== YOUR ASSIGNMENT ==
Which of the lines in the data mention the string "Aerospace"? List them all.

== PROVIDED INFORMATION ==
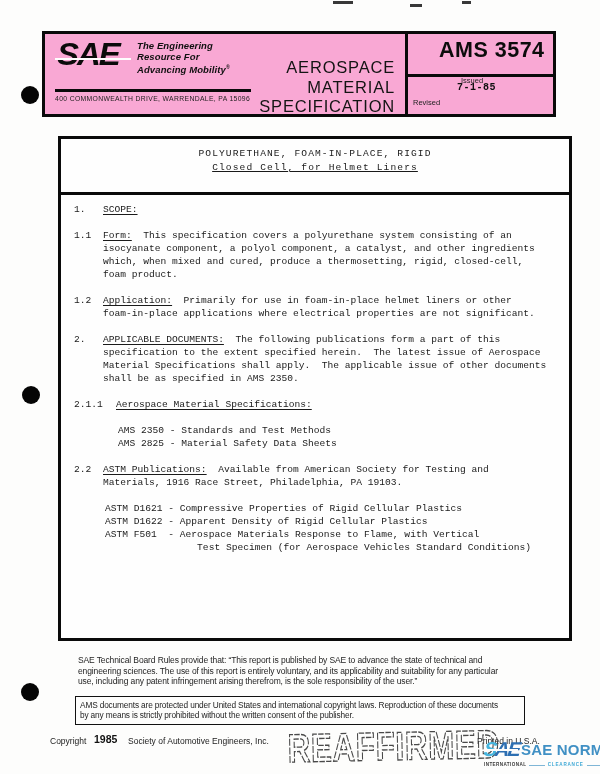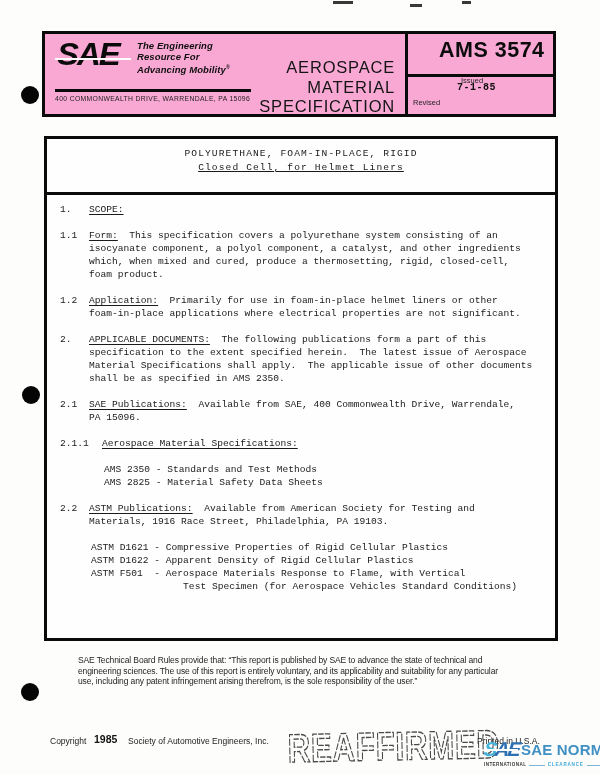--- a/index.html
+++ b/index.html
@@ -54,21 +54,21 @@
   .hdr-hdiv { position:absolute; left:360px; right:0; top:40px; height:3px; background:#0a0a0a; }
   .issued-label  { position:absolute; left:368px; top:42px; font:400 7.5px/9px "Liberation Sans", sans-serif; color:#222;margin-left:48px; }
   .revised-label { position:absolute; left:368px; top:64px; font:400 7.5px/9px "Liberation Sans", sans-serif; color:#222; }
   .issued-date {
     position:absolute; left:412px; top:48px;
     font:700 10px/12px "Liberation Mono","DejaVu Sans Mono", monospace; color:#101010; letter-spacing:.5px;
   }
 
   
   .main {
-    position:absolute; left:44px; top:136px; width:514px; height:505px;
+    position:absolute; left:58px; top:136px; width:514px; height:505px;
     border:3px solid #0a0a0a; background:#fefefe;
     font-family:"Liberation Mono","DejaVu Sans Mono", monospace; color:#1a1a1a;
   }
   .title-line { position:absolute; left:0; right:0; text-align:center;
     font-size:9.6px; letter-spacing:1.1px; white-space:pre; }
   .t1 { top:9px; } .t2 { top:23px;text-decoration:underline; }
   .title-div { position:absolute; left:0; right:0; top:53px; height:2.5px; background:#0a0a0a; }
   .bodytxt { position:absolute; left:13px; right:6px; top:64px; font-size:9.6px; line-height:13px; }
   .para { display:flex; margin-bottom:13px; }
   .para .num { flex:none; width:29px; white-space:pre; }
@@ -185,25 +185,20 @@
       </div>
 
       <div class="para">
         <div class="num">2.</div>
         <div class="ptext"><span class="sec-h">APPLICABLE DOCUMENTS:</span><span>  The following publications form a part of this
 specification to the extent specified herein.  The latest issue of Aerospace
 Material Specifications shall apply.  The applicable issue of other documents
 shall be as specified in AMS 2350.</span></div>
       </div>
 
-      <div class="para">
-        <div class="num">2.1</div>
-        <div class="ptext"><span class="sec-h">SAE Publications:</span><span>  Available from SAE, 400 Commonwealth Drive, Warrendale,
-PA 15096.</span></div>
-      </div>
 
       <div class="para w211">
         <div class="num">2.1.1</div>
         <div class="ptext"><span class="sec-h">Aerospace Material Specifications:</span><span></span></div>
       </div>
 
       <ul class="doc-list">
         <li>AMS 2350 - Standards and Test Methods</li>
         <li>AMS 2825 - Material Safety Data Sheets</li>
       </ul>
@@ -220,20 +215,22 @@
         <li>ASTM F501  - Aerospace Materials Response to Flame, with Vertical</li>
         <li>                Test Specimen (for Aerospace Vehicles Standard Conditions)</li>
       </ul>
 
     </div>
   </div>
 
   <div class="board-rules">SAE Technical Board Rules provide that: “This report is published by SAE to advance the state of technical and
 engineering sciences. The use of this report is entirely voluntary, and its applicability and suitability for any particular
 use, including any patent infringement arising therefrom, is the sole responsibility of the user.”</div>
+  <div class="notice-box">AMS documents are protected under United States and international copyright laws. Reproduction of these documents
+by any means is strictly prohibited without the written consent of the publisher.</div>
   <span class="cpy-label">Copyright</span>
   <span class="cpy-year">1985</span>
   <span class="cpy-owner">Society of Automotive Engineers, Inc.</span>
   <span class="printed">Printed in U.S.A.</span>
 
   <svg class="stamp-svg" viewBox="0 0 215 58">
     <text x="2" y="44" transform="scale(0.78,1)">REAFFIRMED</text>
   </svg>
 
   <div class="wm">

== RESULT BELOW ==
 specification to the extent specified herein.  The latest issue of Aerospace
         <div class="ptext"><span class="sec-h">Aerospace Material Specifications:</span><span></span></div>
         <li>ASTM F501  - Aerospace Materials Response to Flame, with Vertical</li>
         <li>                Test Specimen (for Aerospace Vehicles Standard Conditions)</li>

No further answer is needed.